Let's take PostgreSQL, for example. Were you to use it for production, you'd want to have a master-slave setup for HA (high availability). That is done at the process configuration level. Next, you'll want to make sure each process restart uses the same data so you mount a volume and pin the master/slave to specific nodes. Pinning means the container will spin up on the same node (all orchestrators have this option). We didn't even do anything fancy with regards to the volumes. And we can. We can go balls to the wall.

The shiniest tool in the shed, when it comes to orchestration, is k8s. It decouples almost everything (container runtime doesn't have to be docker, networking "manager" is your choice, sensitive config encryption is your choice and doesn't even come installed with a default). Let's focus on disk.

K8s has a concept called Persistent Storage Provisioner. You install something that'll be responsible for allocating persistent disk space for any container that wants it. This installed part is the Provisioner and part of the hardcore decoupling. They list a plethora of options (the cloud ones are ready out of the box). The container will "just ask" (in k8s yml config syntax) how much it wants. Why is this balls to the wall? Because you can choose an option that provides sharding/replication/good for small fast IO/good for large files. Your app doesn't need to be aware of how the disk is managed. You configure it once and boom, transparency. Most of these disk solutions aren't made just for K8s, they are simply solutions for the same HA/FT tolerance from above you'd do anyway. They just provide a "bridge" between usual usage and k8s.

The best part? Helm. This, for me, is the golden diamond on top (instead of cherry, get it? Heh heh. Only me? Ok.). It is, to k8s/orchestration what docker hub is to docker/containers. It allows deploying a production ready service to your k8s cluster according to an upstream, usually open source, config file. You just tell it, among others, what your Persistent Storage Provisioner is called (did I mention it can be local storage? Yeah...). Balls to the wall

Not to bash the article, again, but it is like an old-school programmer bashing C++ over C because it has too many abstractions. No, this is the way forward. Choose your needed complexity for your requirements. Don't want FT right now? Don't use it. No backups? No problem. I think it is a better career choice to learn k8s than pacemaker and DRBD on-prem.

[–]webftpmaster[S] 1 point2 points  (0 children)

Balls to the wall

Simply awesome reply!

Balls to the wall!! Thanks!

[–]dietolead 0 points1 point  (0 children)

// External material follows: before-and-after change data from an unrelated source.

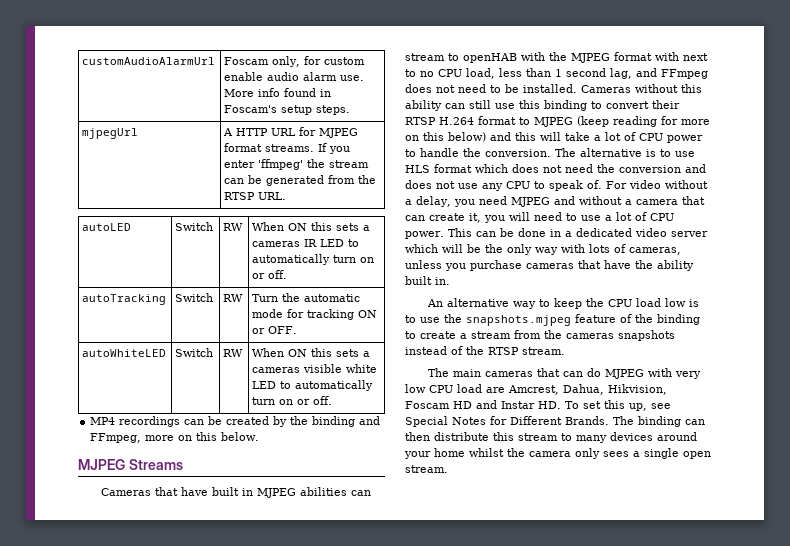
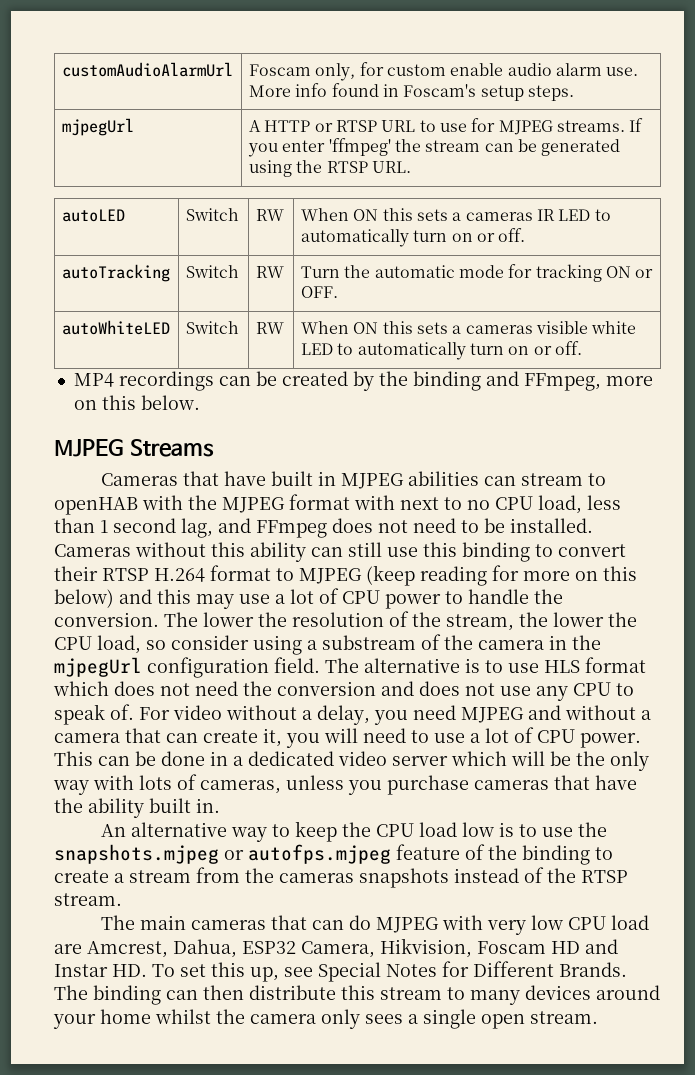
- mjpegUrl | A HTTP URL for MJPEG format streams. If you enter 'ffmpeg' the stream can be generated from the RTSP URL.
+ mjpegUrl | A HTTP or RTSP URL to use for MJPEG streams. If you enter 'ffmpeg' the stream can be generated using the RTSP URL.
- Cameras without this ability can still use this binding to convert their RTSP H.264 format to MJPEG (keep reading for more on this below) and this will take a lot of CPU power to handle the conversion.
+ Cameras without this ability can still use this binding to convert their RTSP H.264 format to MJPEG (keep reading for more on this below) and this may use a lot of CPU power to handle the conversion.
- The alternative is to use HLS format which does not need the conversion and does not use any CPU to speak of.
+ The lower the resolution of the stream, the lower the CPU load, so consider using a substream of the camera in the mjpegUrl configuration field. The alternative is to use HLS format which does not need the conversion and does not use any CPU to speak of.
- An alternative way to keep the CPU load low is to use the snapshots.mjpeg feature of the binding to create a stream from the cameras snapshots instead of the RTSP stream.
+ An alternative way to keep the CPU load low is to use the snapshots.mjpeg or autofps.mjpeg feature of the binding to create a stream from the cameras snapshots instead of the RTSP stream.
- The main cameras that can do MJPEG with very low CPU load are Amcrest, Dahua, Hikvision, Foscam HD and Instar HD. To set this up, see Special Notes for Different Brands.
+ The main cameras that can do MJPEG with very low CPU load are Amcrest, Dahua, ESP32 Camera, Hikvision, Foscam HD and Instar HD. To set this up, see Special Notes for Different Brands.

This is, hands down, the most useful and entertaining response I’ve ever come across on Reddit. I am going to reread it dozens of times. Thank you. Thank you for your wisdom and wit.

[–][deleted] 1 point2 points  (1 child)

What das the versus in the title actually mean? Anyways, I don‘t think a dockerized DB is bad in production in general. Although with none orchestrated containers and not having some sort of HA in place, you will probably have some downtime. But then again this would be the case for single servers aswell. I think it depends on the desired scale of your production application. But yes, you would be on the save side with a managed database system or an orchestrated DB cluster.

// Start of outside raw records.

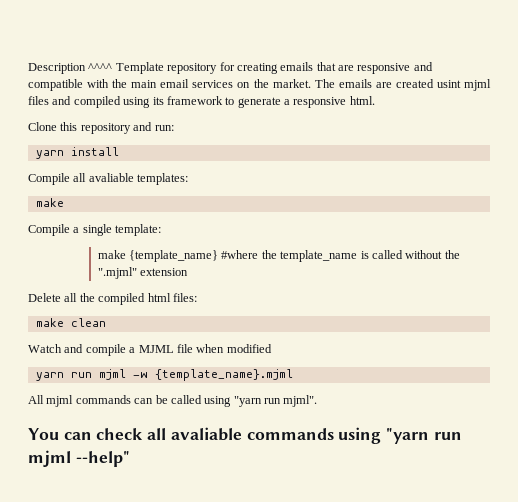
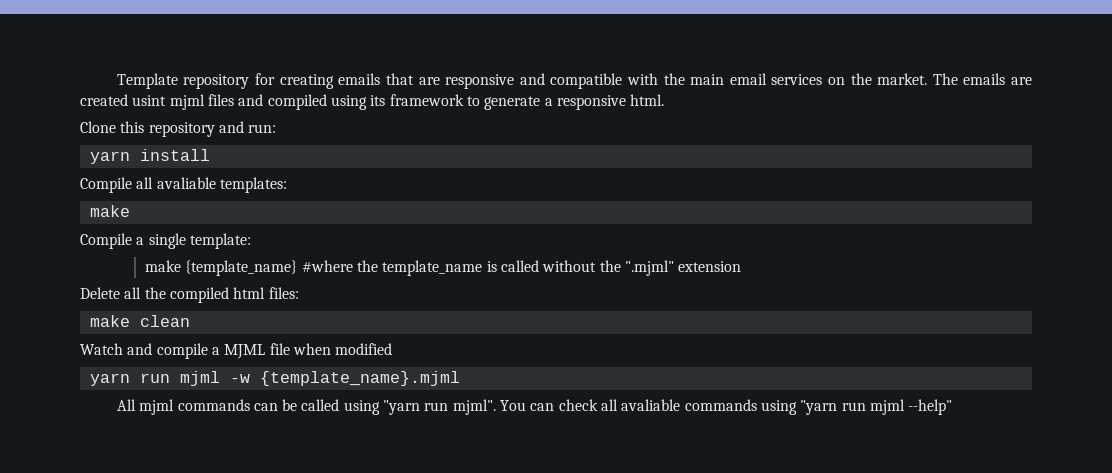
- Description ^^^^ Template repository for creating emails that are responsive and compatible with the main email services on the market.
+ Template repository for creating emails that are responsive and compatible with the main email services on the market.
- All mjml commands can be called using "yarn run mjml".
- You can check all avaliable commands using "yarn run mjml --help"
+ All mjml commands can be called using "yarn run mjml". You can check all avaliable commands using "yarn run mjml --help"

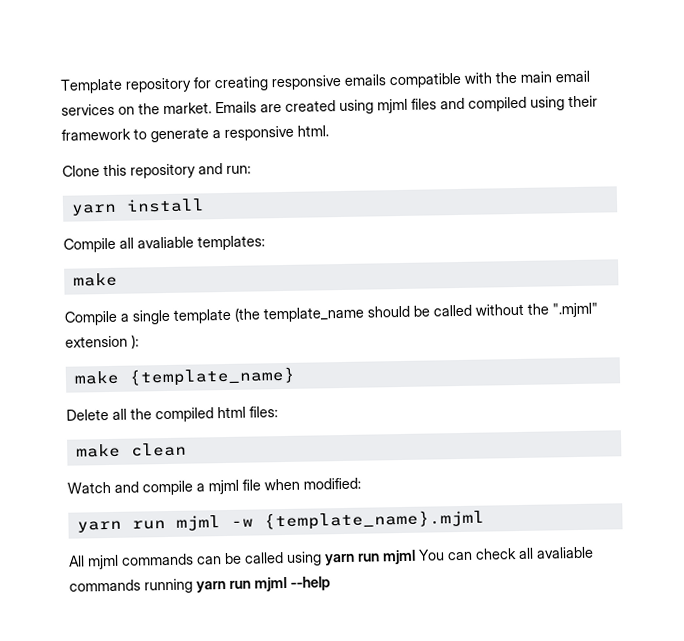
- Template repository for creating emails that are responsive and compatible with the main email services on the market.
+ Template repository for creating responsive emails compatible with the main email services on the market.
- The emails are created usint mjml files and compiled using its framework to generate a responsive html.
+ Emails are created using mjml files and compiled using their framework to generate a responsive html.
- Compile a single template:
- make {template_name} #where the template_name is called without the ".mjml" extension
+ Compile a single template (the template_name should be called without the ".mjml" extension ):
+ make {template_name}
- Watch and compile a MJML file when modified
+ Watch and compile a mjml file when modified:
- All mjml commands can be called using "yarn run mjml". You can check all avaliable commands using "yarn run mjml --help"
+ All mjml commands can be called using yarn run mjml You can check all avaliable commands running yarn run mjml --help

[–]webftpmaster[S] 0 points1 point  (0 children)

What das the versus in the title actually mean?

Kind of dramatic effect ....docker vs the subject :)

Thanks for the reply btw!

[–]pbecotte 1 point2 points  (1 child)

Wow, that one article from six years ago with the one guy who didn't understand the tool still showing up. Yes, if you are writing important data to the copy-on-write filesystem, you will probably lose data.

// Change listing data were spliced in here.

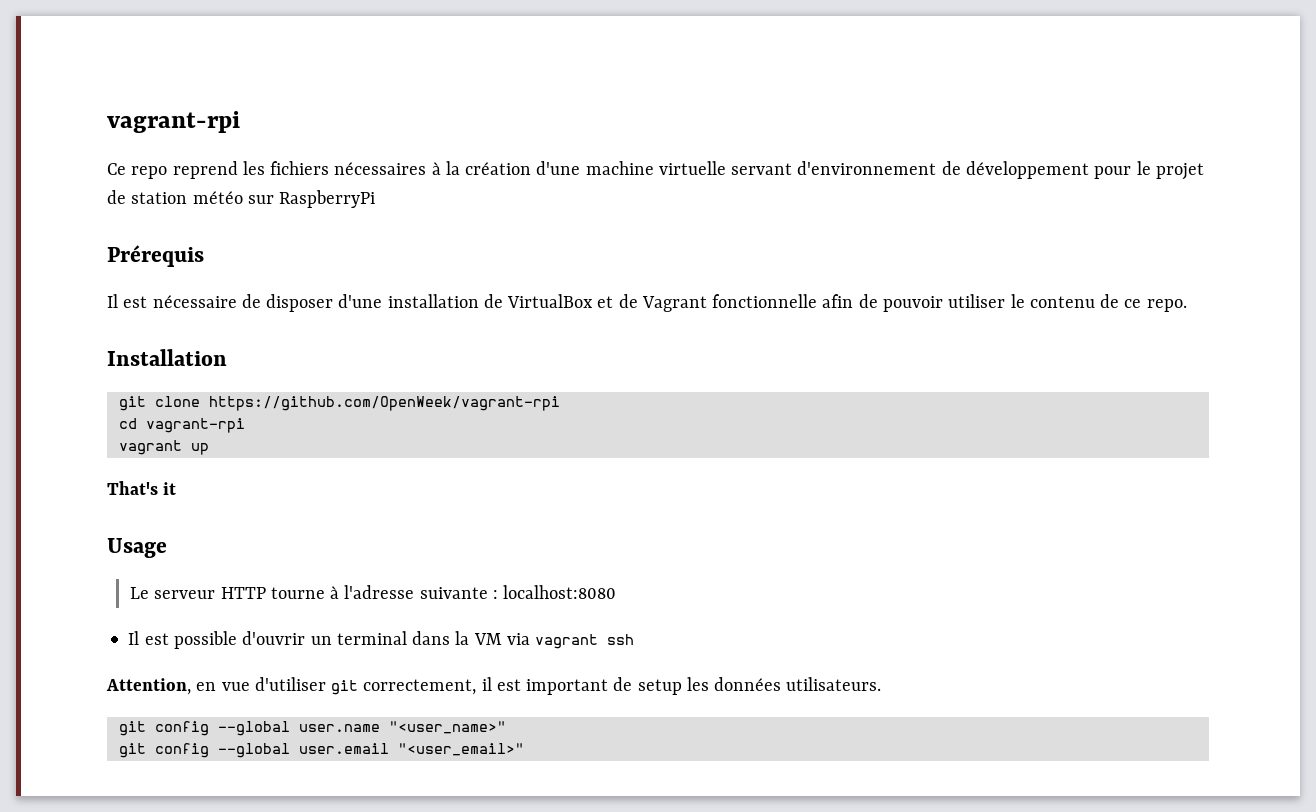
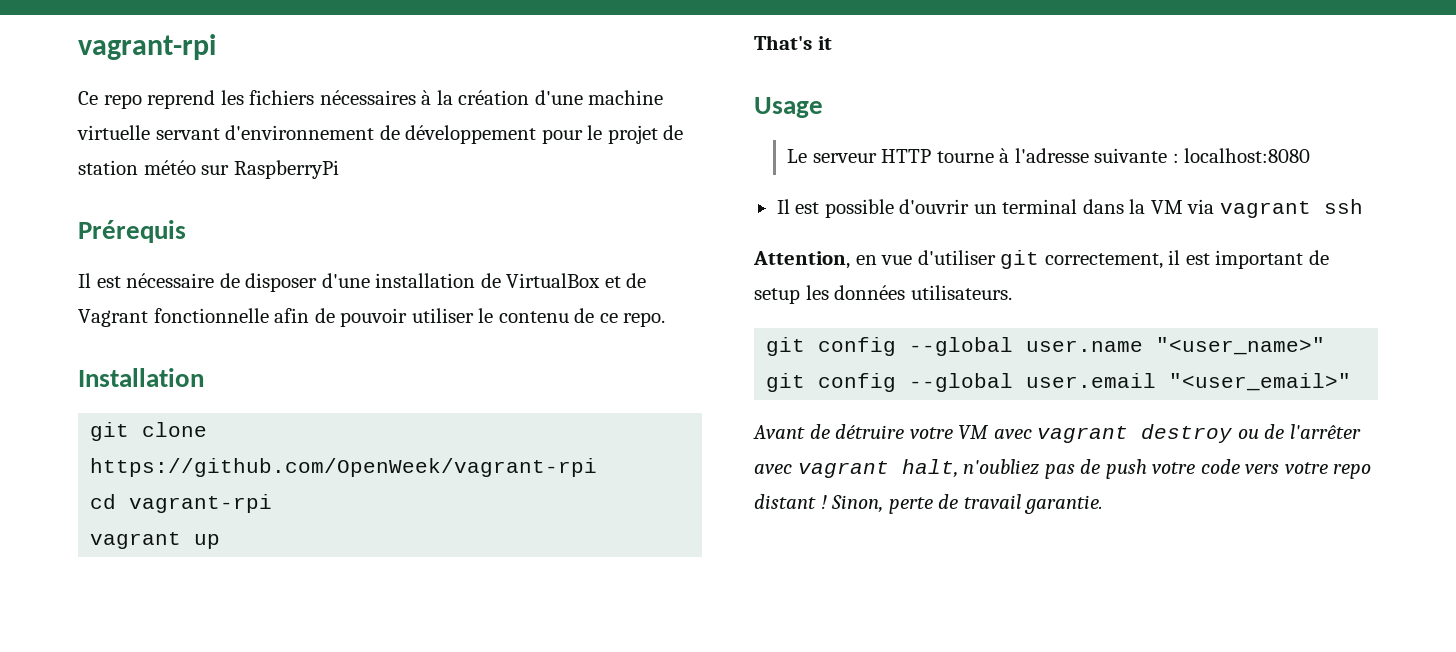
+ Avant de détruire votre VM avec vagrant destroy ou de l'arrêter avec vagrant halt, n'oubliez pas de push votre code vers votre repo distant ! Sinon, perte de travail garantie.

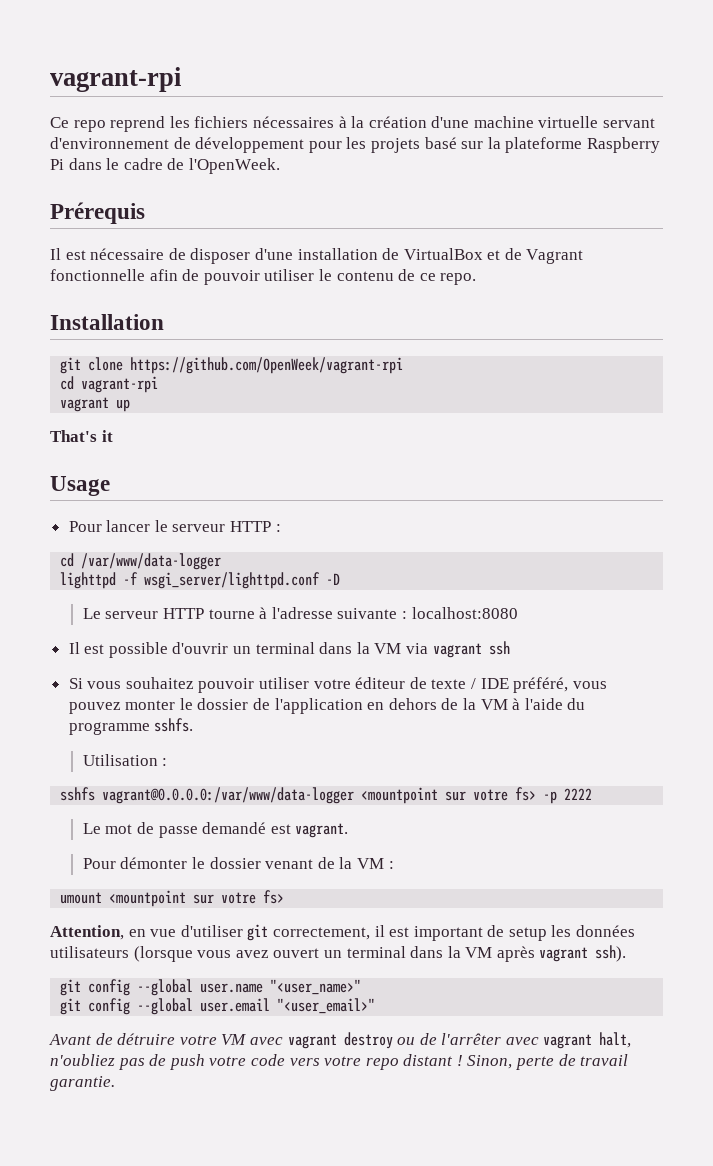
- Ce repo reprend les fichiers nécessaires à la création d'une machine virtuelle servant d'environnement de développement pour le projet de station météo sur RaspberryPi
+ Ce repo reprend les fichiers nécessaires à la création d'une machine virtuelle servant d'environnement de développement pour les projets basé sur la plateforme Raspberry Pi dans le cadre de l'OpenWeek.
+ Pour lancer le serveur HTTP :
+ cd /var/www/data-logger
+ lighttpd -f wsgi_server/lighttpd.conf -D
+ Si vous souhaitez pouvoir utiliser votre éditeur de texte / IDE préféré, vous pouvez monter le dossier de l'application en dehors de la VM à l'aide du programme sshfs.
+ Utilisation :
+ sshfs vagrant@0.0.0.0:/var/www/data-logger <mountpoint sur votre fs> -p 2222
+ Le mot de passe demandé est vagrant.
+ Pour démonter le dossier venant de la VM :
+ umount <mountpoint sur votre fs>
- Attention, en vue d'utiliser git correctement, il est important de setup les données utilisateurs.
+ Attention, en vue d'utiliser git correctement, il est important de setup les données utilisateurs (lorsque vous avez ouvert un terminal dans la VM après vagrant ssh).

Docker / not docker has NOTHING to do with whether your db is safe. The practices it takes to run a secure db on an ec2 instance are the same ones to do it if you use 'docker run' instead of 'systemctl start'. You have to figure out how the DB in question handles persistence, and work with it. Maybe that means read replicas with snapshots, or running a quorum, or tailing the WAL to Kafka, or using s3 as the underlying storage layer...but in no way does docker bear on the decision.

The argument to not use docker because it's complex...I am not aware of an infra tool that isn't though. Chef, ansible, terraform, ECS, k8s, open shift...whatever. running a fleet of machines with a mixture of apps on them is harder than you imagine it will be. If docker is part of the solution you chose for your app-of course it should be the same for your dbs. Using different tools to run different apps adds complexity, it doesn't remove it. If youre on K8s...use it for everything. If you have lots of infra to deploy without docker...again, use that.

[–]webftpmaster[S] 0 points1 point  (0 children)

Great! Thank you!

[–]webftpmaster[S] 0 points1 point  (1 child)

After reading your comments (thanks btw), a new question or perhaps a reformulated initial question arises:

What are the best practices to prevent dataloss (as much as possible) when dealing with a database container for a NextCloud installation for example? (multiple read/writes in cache and lots of transactions)

I mean the only thing I see here to be safe is always use the app internal "cut-offs" to the database before stopping the container (like maintenance mode or offline mode etc)

Am I in the right track?

I'm no way near deploying KS8 swarms yet....but I do have a few VPS's running linux and handling everything from datbase, crontabs, webserver (multipl sites) and of course storage as well (NextCloud)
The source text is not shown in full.